The Dead Girls' Class Trip

Selected Stories





A new translation of the best and most provocative short stories by the author of Transit and The Seventh Cross.

A new translation of the best and most provocative short stories by the author of Transit and The Seventh Cross.

Best known for the anti-fascist novel The Seventh Cross and the existential thriller Transit, Anna Seghers was also a gifted writer of short fiction. The stories she wrote throughout her life reflect her political activism as well as her deep engagement with myth; they are also some of her most formally experimental work.
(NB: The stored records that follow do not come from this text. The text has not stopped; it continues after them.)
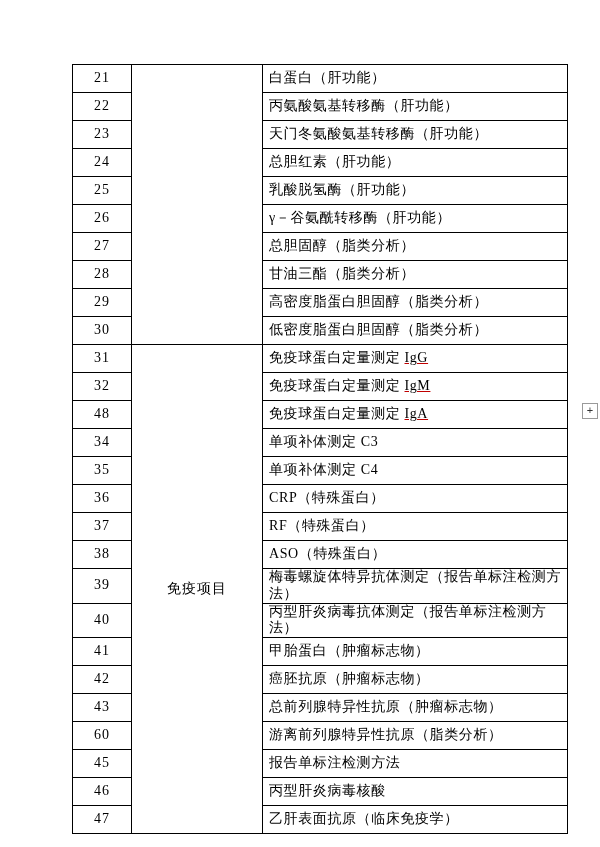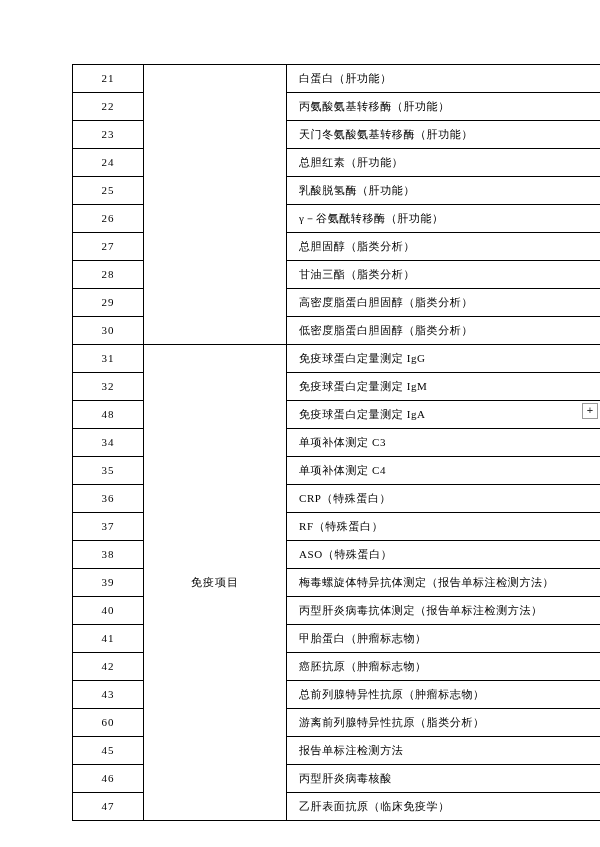"21" table.doc-table td { font-size: 11px -> 14px; padding: 0 12px -> 0 6px }
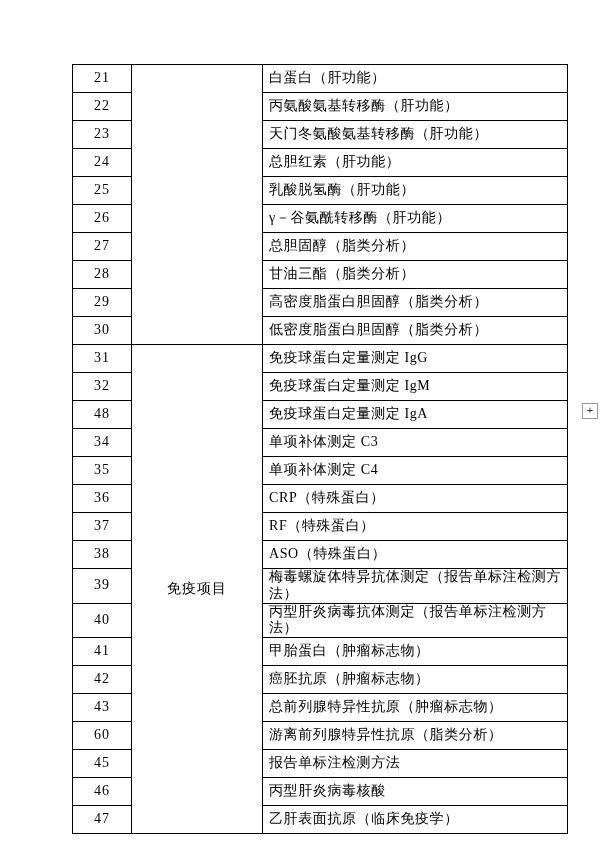"IgG" .underline-red { text-decoration: none -> underline }
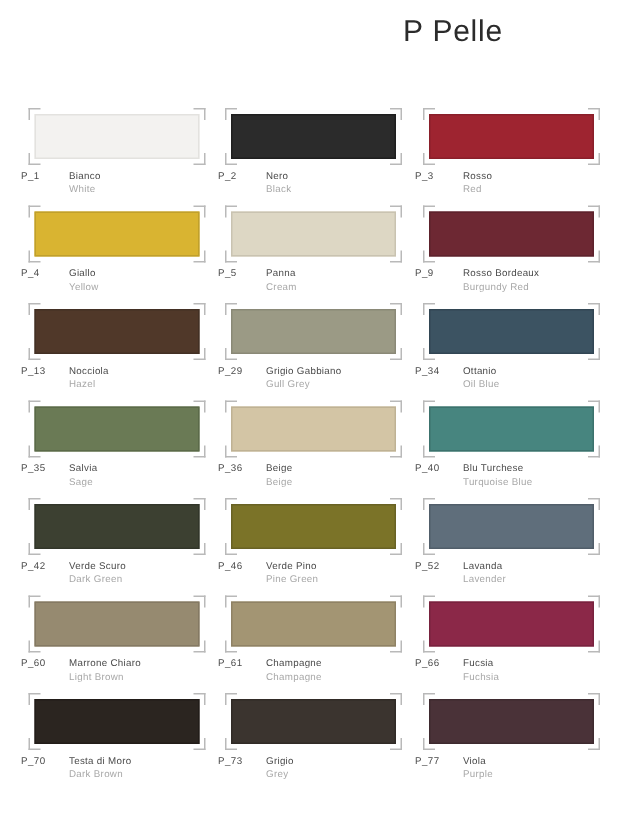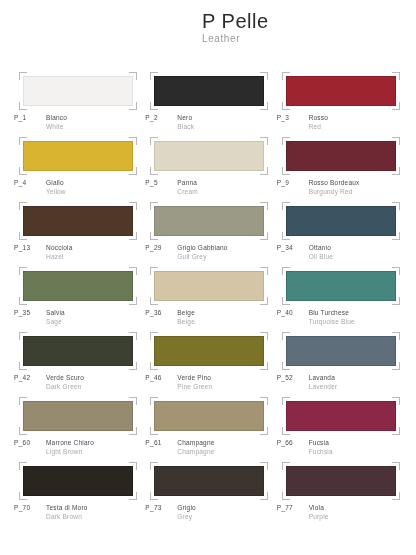"P Pelle" .header { text-align: left -> center }
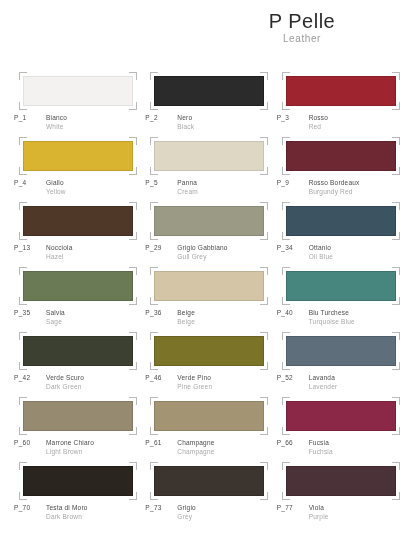"Leather" div.brand-sub { html: <div>Leather</div> -> none }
This selection of Seghers’s best stories, written between 1925 and 1965, displays the range of her creativity over the years. It includes her most famous short fiction, such as the autobiographical “The Dead Girls’ Class Trip,” and others, like “Jans Is Going to Die,” that have been translated into English here for the first time. There are psychologically penetrating stories about young men corrupted by desperation and women bound by circumstance, as well as enigmatic tales of bewilderment and enchantment based on myths and legends, like “The Best Tales of Woynok, the Thief,” “The Three Trees,” and “Tales of Artemis.” In her stories, Seghers used the German language in especially unconventional and challenging ways, and Margot Bettauer Dembo’s sensitive and skilled translation preserves this distinction.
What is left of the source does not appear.